Both are valid. If you have invested in a PBX and want to keep it, a SIP trunk is a sensible way to retire your ISDN lines without replacing the whole system. If you would rather not run a phone system at all, a cloud phone system removes that job entirely.

Where Voxora fits, honestly

It would be easy to muddy this, so here is the straight version. Voxora is a complete cloud phone system: the phone system, your numbers and your calls delivered as one service. There is no separate PBX for you to run and, for that reason, no separate SIP trunk for you to buy and wire in. We are the all-in-one alternative to running your own PBX plus a trunk, not a standalone trunk supplier.

So for most small and medium businesses, the question of which SIP trunk to choose simply does not arise. You sign up, you get your numbers and your call handling in one place, and the lines are part of the deal. SIP trunking remains the right tool for a business that has good reasons to keep its own PBX and just wants to modernise the lines into it. If that is not you, the simpler route is to let the whole thing be managed as cloud communications and skip the trunk decision altogether. For a closer look at the managed-service model, our guide on what cloud telephony is sets it out in full.

Why this matters before 2027

There is a deadline driving all of this. The old PSTN and ISDN networks are being switched off on 31 January 2027, so every UK business still on physical lines has to move to an internet-based service before then. SIP trunking is one of the answers: a business keeping its own PBX can swap ISDN for a SIP trunk and carry on. A cloud phone system is the other answer, replacing both the lines and the PBX in a single move.

The point is that doing nothing is not an option, and the two routes solve the same deadline in different ways. We cover the timeline and what to do about it in our guide to the 2027 PSTN switch-off. Whichever route suits you, the sooner you plan it, the smoother the change.

Frequently asked questions

What is SIP trunking in simple terms?

SIP trunking is a way to connect your phone system to the public phone network over the internet, instead of over physical phone lines. SIP is the protocol that sets up and ends calls, and a trunk is the line that carries them. A SIP trunk replaces old ISDN lines with a single internet connection that can carry many calls at once as data.

What is the difference between SIP trunking and VoIP?

VoIP is the broad idea of carrying voice calls over the internet. SIP trunking is one specific use of VoIP: it uses the SIP protocol to link a business phone system to the public phone network. Put simply, all SIP trunking is VoIP, but not all VoIP is SIP trunking. A cloud phone system also uses VoIP without you ever buying a separate trunk.

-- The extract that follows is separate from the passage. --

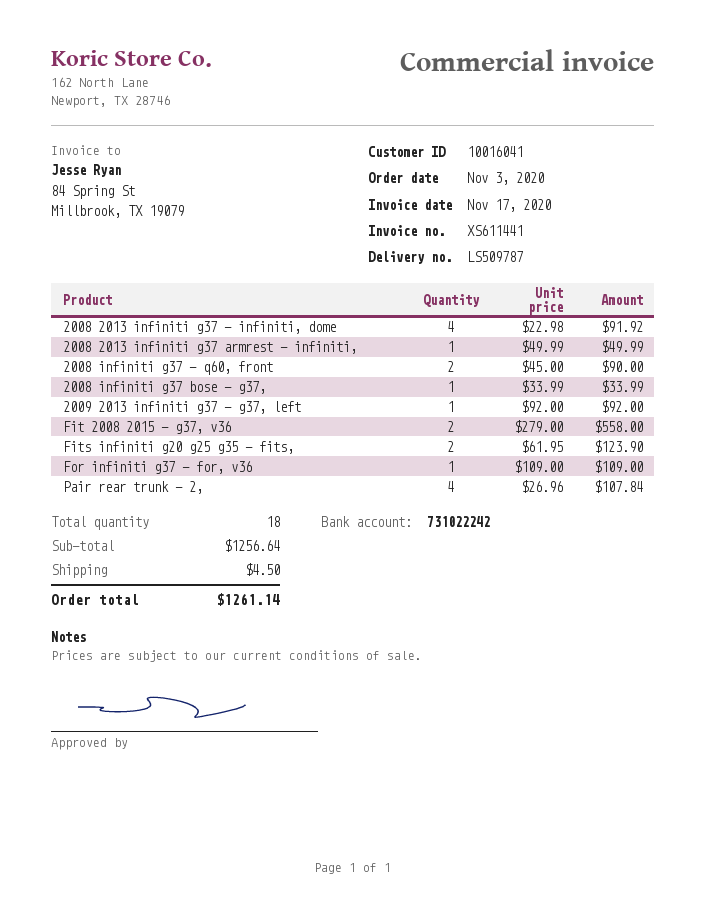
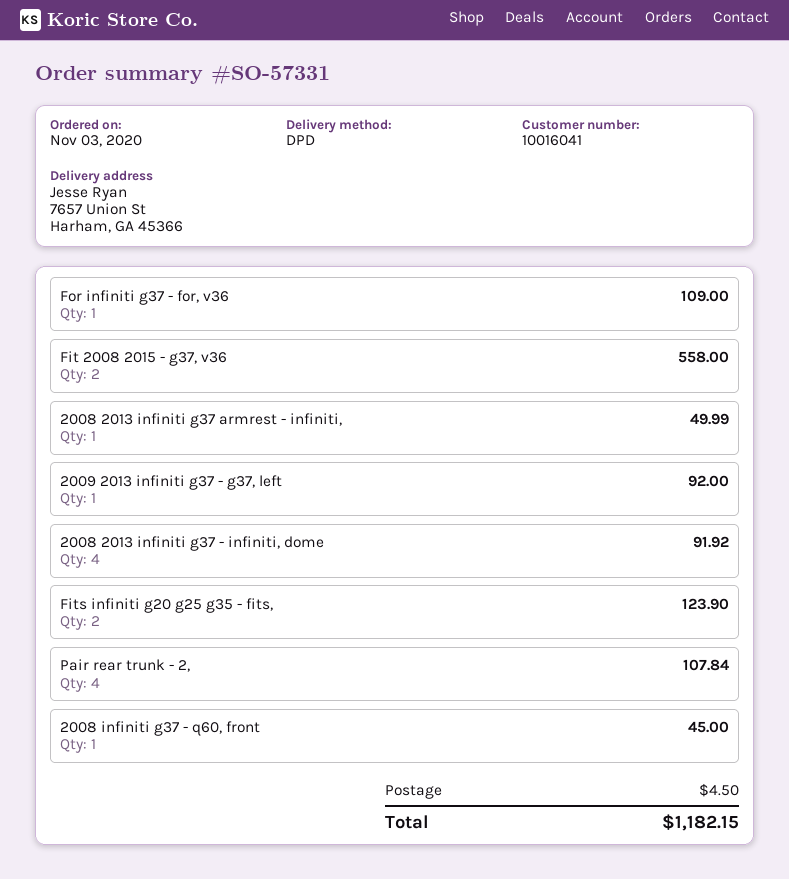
2008 infiniti g37 - q60, front: 2 for 90.00 -> 1 for 45.00
2008 infiniti g37 bose - g37,: 1 for 33.99 -> none
total: 1261.14 -> 1182.15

Do I still need a PBX with SIP trunking?

Yes. SIP trunking only modernises the lines coming into your phone system. You still run your own PBX, on-site or hosted, to handle the actual call routing, menus, voicemail and extensions. A SIP trunk on its own does not give you a phone system; it gives a phone system you already run a route to the outside world.

Does Voxora sell SIP trunks?

Voxora is a complete cloud phone system rather than a standalone SIP trunk seller. We give you the phone system, your numbers and your calls as one managed service, so there is no separate PBX to run and no separate trunk to buy. SIP trunking suits businesses that want to keep their own PBX; Voxora is the all-in-one alternative to running that PBX and trunk yourself.

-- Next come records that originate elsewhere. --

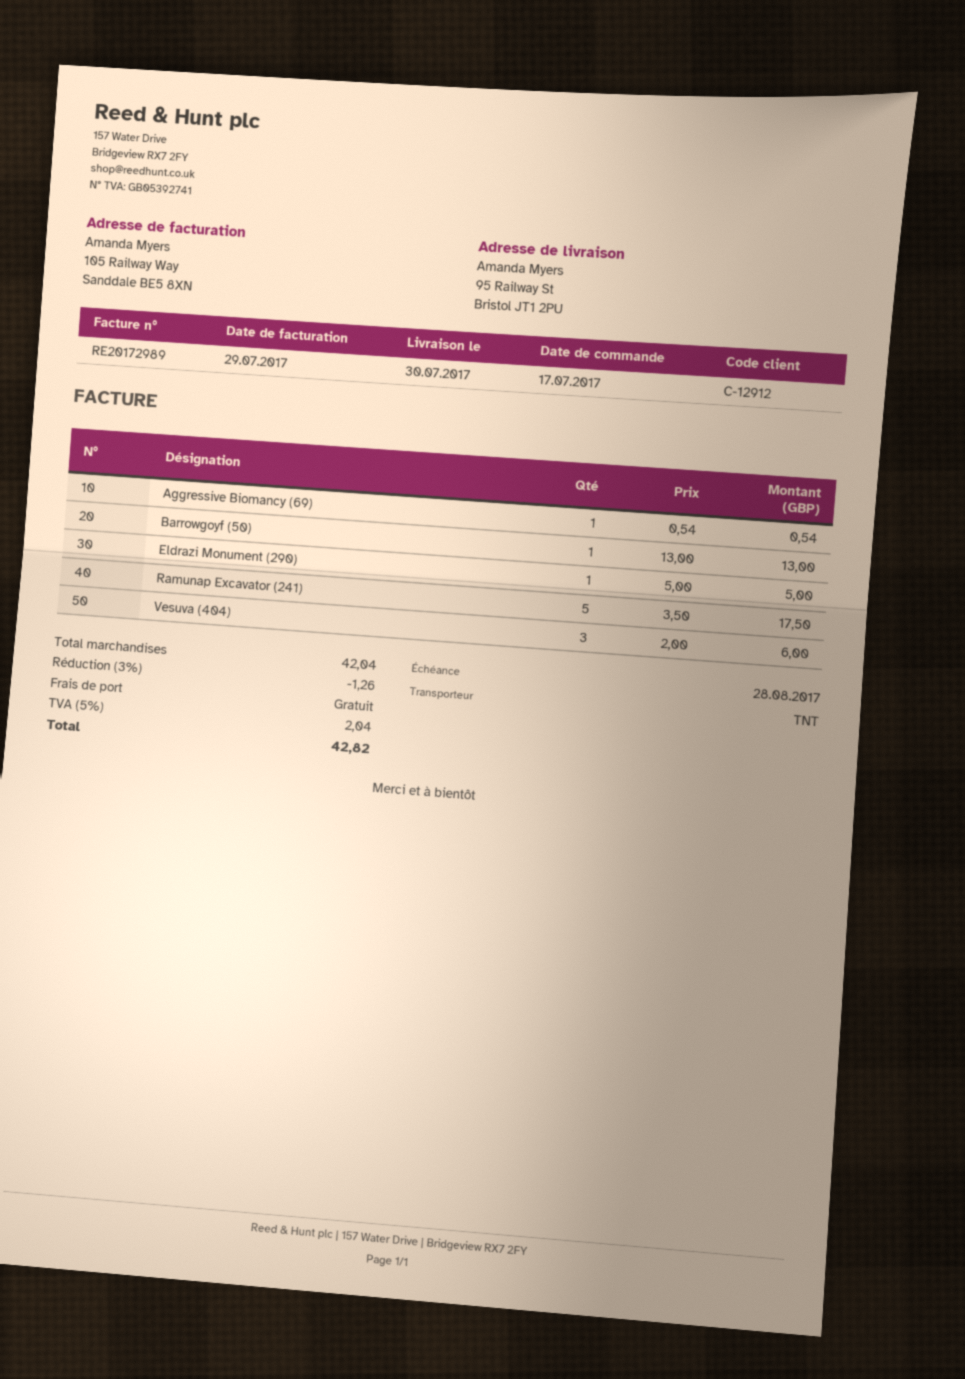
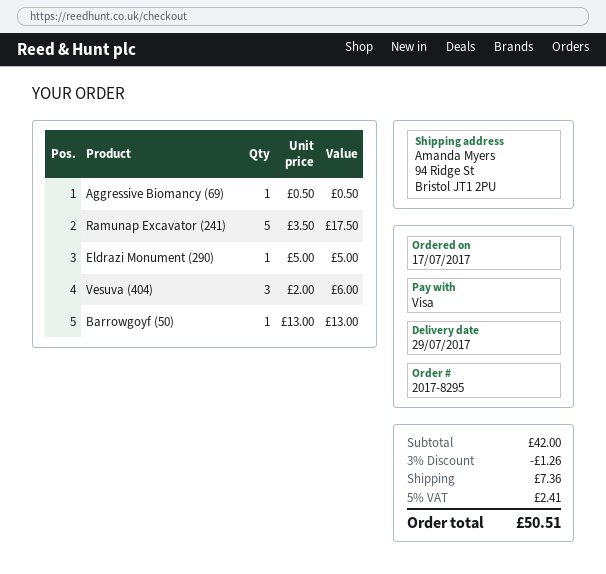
delivery date: 2017-07-30 -> 2017-07-29
ship to: 95 Railway St, Bristol JT1 2PU -> 94 Ridge St, Bristol JT1 2PU
Aggressive Biomancy (69): 1 x 0.54 = 0.54 -> 1 x 0.50 = 0.50
subtotal: 42.04 -> 42.00
shipping: 0.00 -> 7.36
tax: 5% = 2.04 -> 5% = 2.41
total: 42.82 -> 50.51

Is SIP trunking affected by the 2027 PSTN switch-off?

SIP trunking is one of the answers to the switch-off, not a casualty of it. The old PSTN and ISDN networks are being retired on 31 January 2027, so businesses on physical lines must move to an internet-based service before then. A SIP trunk replaces ISDN for a business keeping its own PBX, while a cloud phone system replaces both the lines and the PBX in one go.